Start of Provided data

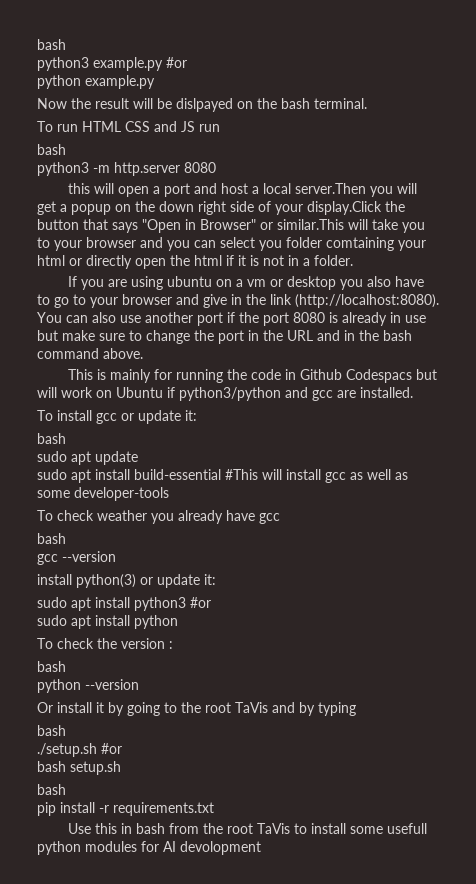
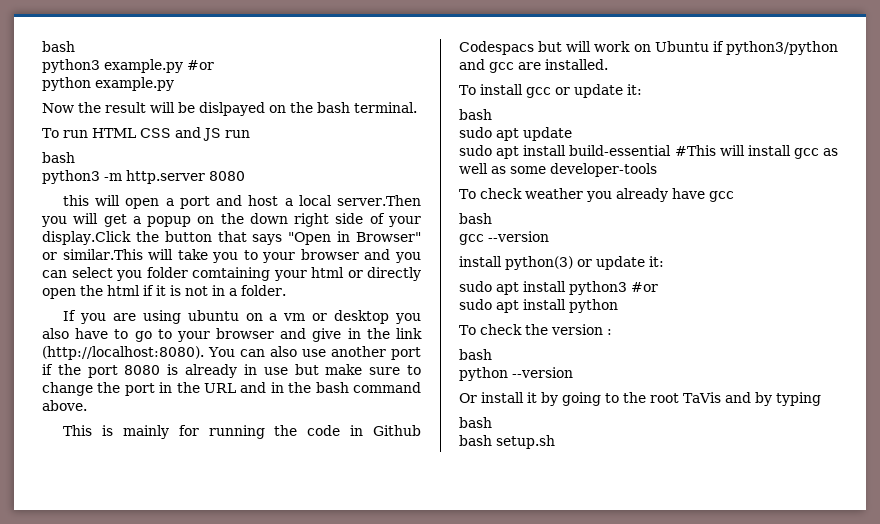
- ./setup.sh #or
  bash setup.sh
- bash
- pip install -r requirements.txt
- Use this in bash from the root TaVis to install some usefull python modules for AI devolopment

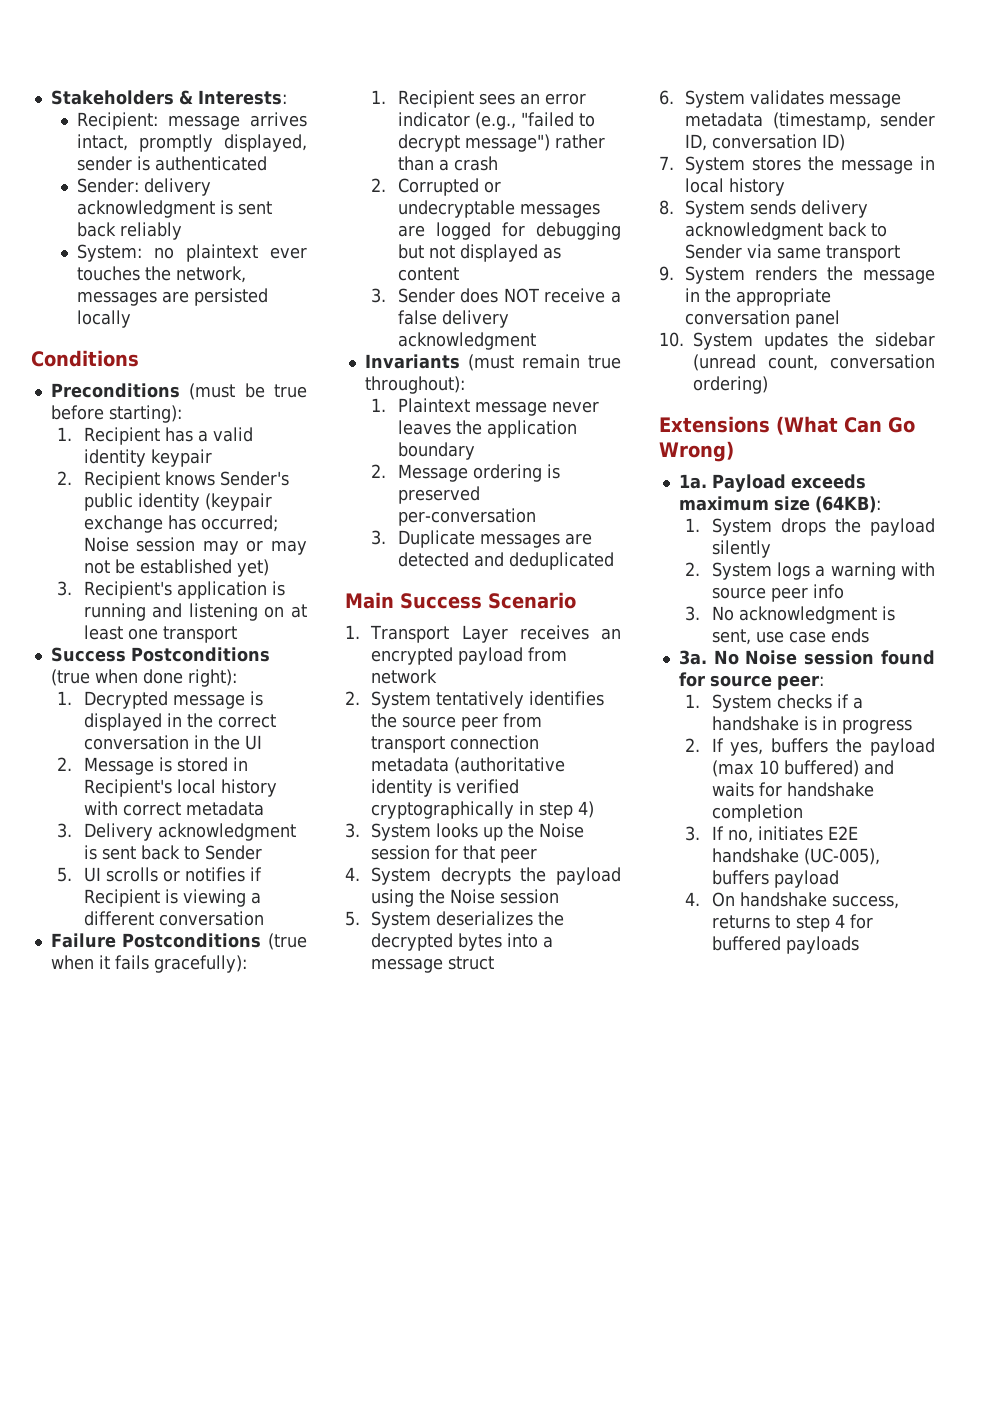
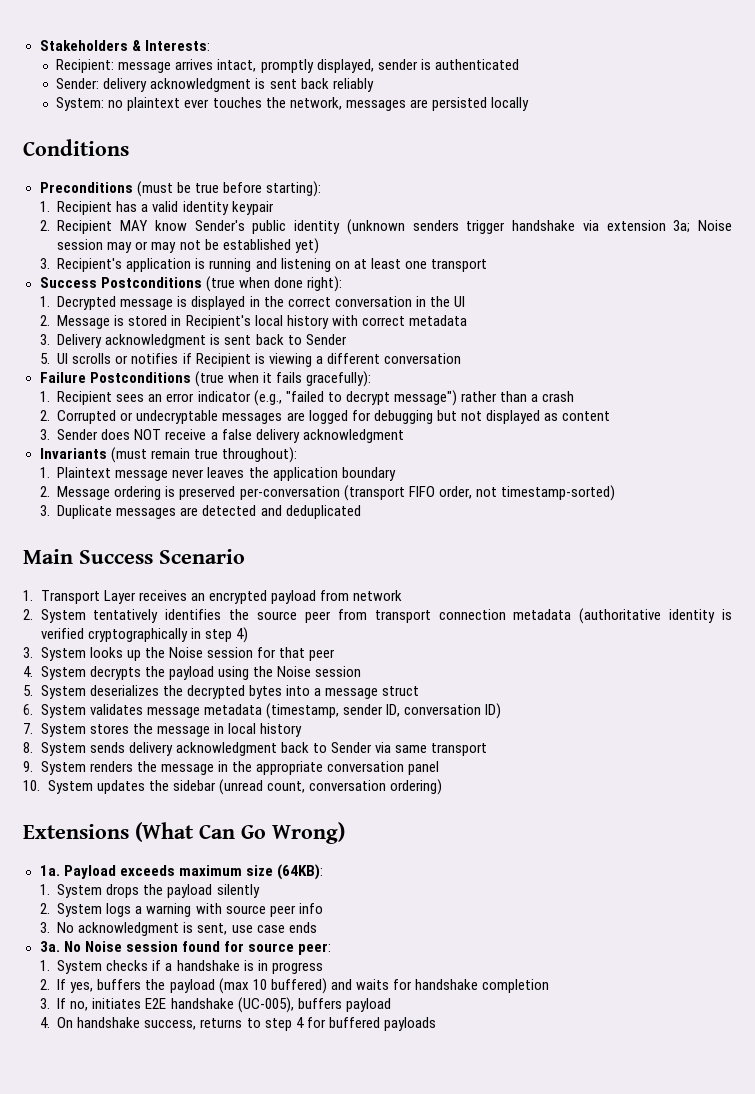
- 2. Recipient knows Sender's public identity (keypair exchange has occurred; Noise session may or may not be established yet)
+ 2. Recipient MAY know Sender's public identity (unknown senders trigger handshake via extension 3a; Noise session may or may not be established yet)
- 2. Message ordering is preserved per-conversation
+ 2. Message ordering is preserved per-conversation (transport FIFO order, not timestamp-sorted)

End of Provided data

All of the records above are to be copied exactly, minus the pictures.

■ Reply:
- ./setup.sh #or
  bash setup.sh
- bash
- pip install -r requirements.txt
- Use this in bash from the root TaVis to install some usefull python modules for AI devolopment

- 2. Recipient knows Sender's public identity (keypair exchange has occurred; Noise session may or may not be established yet)
+ 2. Recipient MAY know Sender's public identity (unknown senders trigger handshake via extension 3a; Noise session may or may not be established yet)
- 2. Message ordering is preserved per-conversation
+ 2. Message ordering is preserved per-conversation (transport FIFO order, not timestamp-sorted)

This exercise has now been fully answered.